Question 4: Does vitamin D help with the flu?
Yes, but not as a treatment, rather as prevention. Vitamin D deficiency (less than 20 ng/ml) is associated with an increased risk of ARVI. In the winter months, the vitamin D level in 40% of adults in Spain is below normal. The recommended preventive dose is 800–2000 IU/day. However, adding vitamin D once the flu has started will not speed up recovery.
Question 5: Why do I have a cough and weakness for a month after the flu?
This is post-viral asthenia and reflex cough. After the flu, the bronchial mucosa remains hyperreactive for 3–6 weeks. Coughing is a protective reaction to clear the airways. If the cough is dry, without phlegm, and not accompanied by shortness of breath — this is normal. But if there is blood in the phlegm, you have lost more than 5% of your weight, or the cough lasts longer than 6 weeks — a consultation with a pulmonologist is needed.
Typical mistakes in treating influenza and how to avoid them
- Mistake 1: "I will take an antibiotic 'just in case'"
→ Consequences: dysbiosis, resistance, allergy.
→ How to avoid: an antibiotic is prescribed only by a doctor upon confirmation of a bacterial infection (by blood test, X-ray, sputum). - Mistake 2: "I will wait out the flu at home — it will go away on its own"
→ Consequences: late hospitalization, pneumonia, complications.
→ How to avoid: if you are over 65, pregnant, or have chronic diseases — contact a medical center within the first 48 hours. In Spain, many clinics offer "rapid flu screening" in 30 minutes. - Mistake 3: "I will do 5 inhalations with essential oils — and everything will pass"
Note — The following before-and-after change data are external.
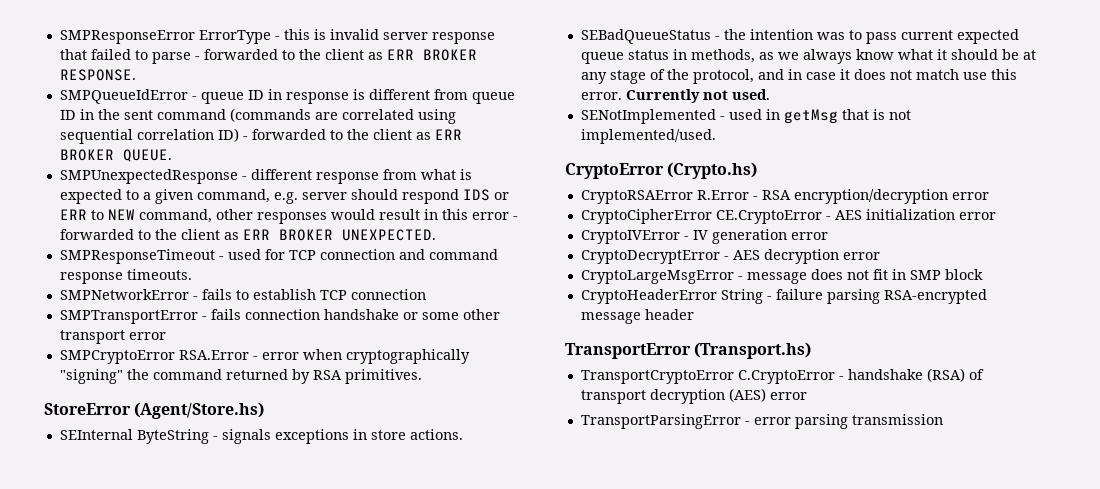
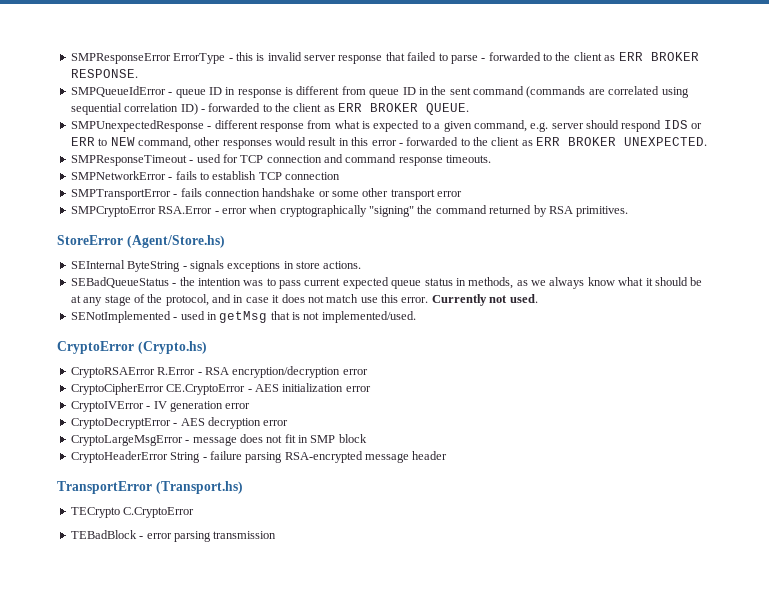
[580,370,734,384] TransportCryptoError -> [70,507,120,518] TECrypto
[838,368,984,382] [580,388,807,404] [580,414,741,429] - handshake (RSA) of transport decryption (AES) error // TransportParsingError -> [70,530,137,539] // TEBadBlock

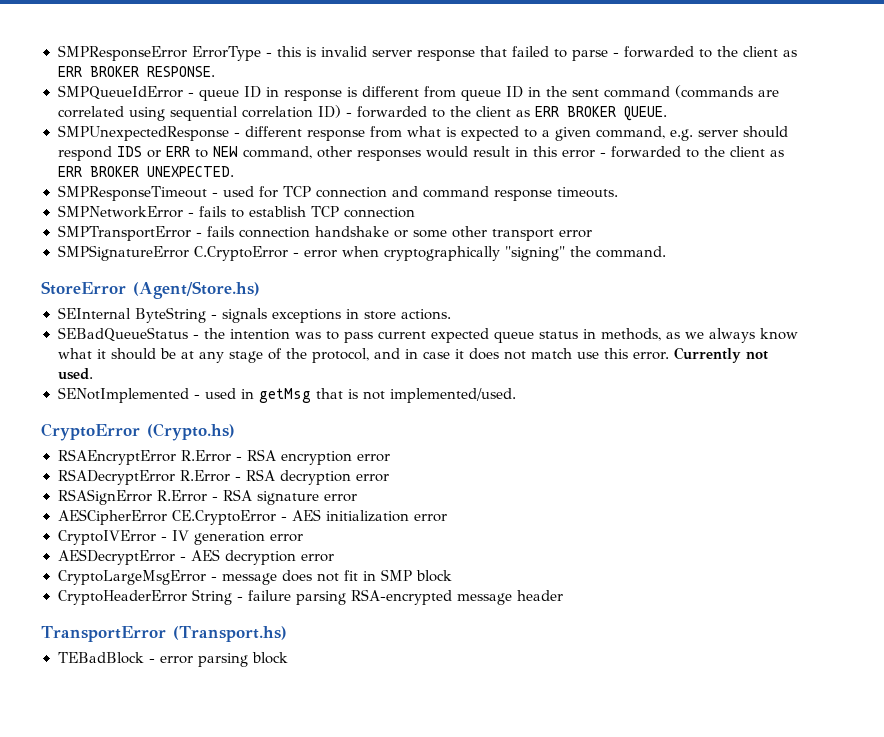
[70,206,213,217] SMPCryptoError RSA.Error -> [57,245,288,261] SMPSignatureError C.CryptoError
[435,205,629,217] command returned by RSA primitives. -> [595,246,666,258] command.
[70,366,368,378] [70,383,164,395] CryptoRSAError R.Error - RSA encryption/decryption error // CryptoCipherError -> [57,449,390,465] [57,469,389,485] [57,489,357,505] [57,509,167,525] RSAEncryptError R.Error - RSA encryption error // RSADecryptError R.Error - RSA decryption error // RSASignError R.Error - RSA signature error // AESCipherError
[70,418,171,429] CryptoDecryptError -> [57,549,175,565] AESDecryptError
[70,507,195,518] // TECrypto C.CryptoError -> (287, 634) none
[213,531,277,539] transmission -> [251,652,288,664] block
→ Consequences: mucosal burns, bronchospasm, worsening breathing.
→ How to avoid: use only saline solution or alkaline inhalations (sodium bicarbonate 2%). Essential oils — only in a diffuser, not in a nebulizer. - Error 4: "I don't get vaccinated — I have a strong immune system"
→ Consequences: you may become a source of infection for the elderly and children.
→ How to avoid: vaccination is not just about you. In Spain, 70% of flu deaths are due to contact with unvaccinated people.
Conclusion: antibodies are not a panacea, but an important link in protection
Antibodies to the flu are a powerful but not perfect mechanism of protection. They work like "locks" that recognize the virus by its "key" (hemagglutinin), but if the virus changes the shape of the key — the lock won't work. That’s why vaccination every year is not a sign of a weak immune system, but a manifestation of common sense. In combination with hygiene, risk factor control, and timely treatment, it provides maximum protection.
If you want to minimize the risk:
- Get vaccinated annually — preferably in October-November
- At the first symptoms — call a doctor, don’t wait for it to "pass on its own"
- Maintain humidity, wash your hands, avoid crowds during the epidemic season
- Don’t forget about vitamin D and sleep — they are the foundation of immunity
The flu cannot be defeated once and for all — but it can be made manageable. And remember: even if you get sick — it’s not a failure, but part of the biological process. The main thing is to prevent it from progressing to a severe form. I, Dr. Korzhikov, have been working in Madrid for 12 years — and every season I see how simple measures save lives. Be attentive to yourself and your loved ones.